(Front-end code edit data)
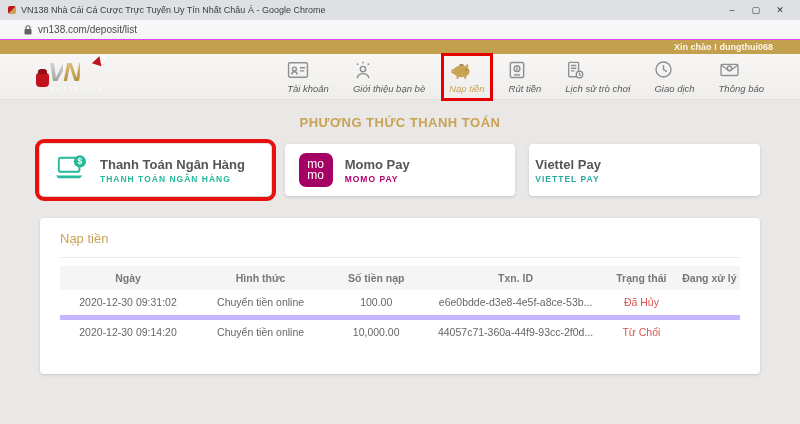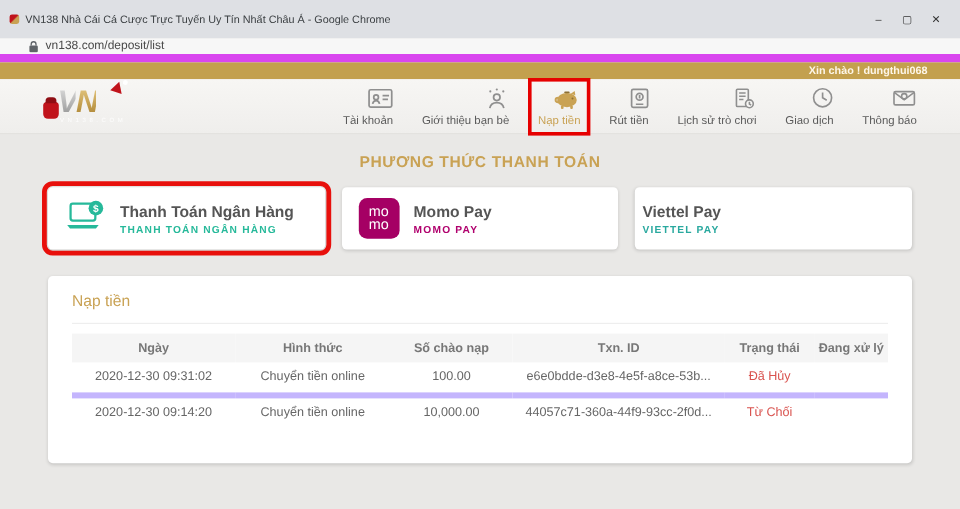--- a/index.html
+++ b/index.html
@@ -1,27 +1,27 @@
 <!DOCTYPE html>
 <html><head>
 <meta charset="utf-8">
 <style>
   * { margin:0; padding:0; box-sizing:border-box; }
   html,body { width:800px; height:424px; overflow:hidden; }
   body { font-family:"Liberation Sans", sans-serif; background:#e9e8e6; }
 
   
-  .titlebar { height:32px; background:#dee0e4; display:flex; align-items:center; padding:0 8px; }
+  .titlebar { height:20px; background:#dee0e4; display:flex; align-items:center; padding:0 8px; }
   .favicon { width:8px; height:8px; border-radius:2px; margin-right:5px;
              background:linear-gradient(135deg,#c0131b 45%,#c9a254 55%); }
   .title-text { font-size:9px; color:#3c4043; flex:1; white-space:nowrap; overflow:hidden; }
   .win-controls { display:flex; align-items:center; gap:0; }
   .win-btn { width:24px; height:16px; display:flex; align-items:center; justify-content:center;
              font-size:9px; color:#333; cursor:default; }
-  .urlbar { height:20px; background:#f7f7f7; border-bottom:7px solid #d946ef;
+  .urlbar { height:20px; background:#f7f7f7; border-bottom:1px solid #d946ef;
             display:flex; align-items:center; padding:0 10px; }
   .lock-icon { margin:0 6px 0 14px; display:flex; }
   .url-text { font-size:10px; color:#4a4a4a; }
 
   
   .gold-strip { height:14px; background:#c3a04e; display:flex; align-items:center;
                 justify-content:flex-end; padding-right:27px; }
   .greeting { font-size:9px; color:#fdf6e8; font-weight:bold; }
 
   
@@ -41,22 +41,22 @@
   .santa-hat::after { content:""; position:absolute; left:3px; top:-3px; width:4px; height:4px;
                       border-radius:50%; background:#fff; }
   .gift-bag { position:absolute; left:6px; top:16px; width:13px; height:14px;
               background:#c0131b; border-radius:3px 3px 4px 4px; }
   .gift-bag::before { content:""; position:absolute; left:2px; top:-4px; width:9px; height:5px;
                       background:#8f0e14; border-radius:3px 3px 0 0; }
   .logo-sub { position:absolute; left:20px; top:29px; font-size:5px; letter-spacing:3px;
               color:#ffffff; opacity:.9; }
 
   .nav { margin-left:auto; display:flex; align-items:flex-start; gap:20px; }
-  .nav-item { display:flex; flex-direction:column; align-items:flex-end; gap:3px;
-              color:#8f8f8f; cursor:pointer; padding:1px 2px; }
+  .nav-item { display:flex; flex-direction:column; align-items:flex-start; gap:3px;
+              color:#8f8f8f; cursor:pointer; padding:1px 2px;font-style:italic; }
   .nav-item .nav-label { font-size:9.5px; color:#5a5a5a; white-space:nowrap; }
   .nav-item.active { color:#c9a254; outline:3px solid #e60000; outline-offset:3px; }
   .nav-item.active .nav-label { color:#c9a254; }
   .nav-icon { height:20px; display:flex; align-items:center; }
 
   
   .content { height:328px; background:#e9e8e6; }
   .page-title { text-align:center; padding-top:15px; font-size:13px; font-weight:bold;
                 color:#c9a254; letter-spacing:.5px; }
 
@@ -264,21 +264,21 @@
           <col class="c-method">
           <col class="c-amount">
         <col class="c-txn">
           <col class="c-status">
           <col class="c-proc">
       </colgroup>
       <thead>
         <tr>
           <th>Ngày</th>
           <th>Hình thức</th>
-          <th>Số chào nạp</th>
+          <th>Số tiền nạp</th>
           <th>Txn. ID</th>
           <th>Trạng thái</th>
           <th>Đang xử lý</th>
         </tr>
       </thead>
       <tbody>
         <tr>
           <td>2020-12-30 09:31:02</td>
           <td>Chuyển tiền online</td>
           <td>100.00</td>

* Problem
Take the stretch of lines above from the one containing "height:8px; border-radius:2px; margin-right:5px;" through the one containing "top:-3px; width:4px; height:4px;" and repeat it exactly, adding no other line.

* The completed task
   .favicon { width:8px; height:8px; border-radius:2px; margin-right:5px;
              background:linear-gradient(135deg,#c0131b 45%,#c9a254 55%); }
   .title-text { font-size:9px; color:#3c4043; flex:1; white-space:nowrap; overflow:hidden; }
   .win-controls { display:flex; align-items:center; gap:0; }
   .win-btn { width:24px; height:16px; display:flex; align-items:center; justify-content:center;
              font-size:9px; color:#333; cursor:default; }
-  .urlbar { height:20px; background:#f7f7f7; border-bottom:7px solid #d946ef;
+  .urlbar { height:20px; background:#f7f7f7; border-bottom:1px solid #d946ef;
             display:flex; align-items:center; padding:0 10px; }
   .lock-icon { margin:0 6px 0 14px; display:flex; }
   .url-text { font-size:10px; color:#4a4a4a; }
 
   
   .gold-strip { height:14px; background:#c3a04e; display:flex; align-items:center;
                 justify-content:flex-end; padding-right:27px; }
   .greeting { font-size:9px; color:#fdf6e8; font-weight:bold; }
 
   
@@ -41,22 +41,22 @@
   .santa-hat::after { content:""; position:absolute; left:3px; top:-3px; width:4px; height:4px;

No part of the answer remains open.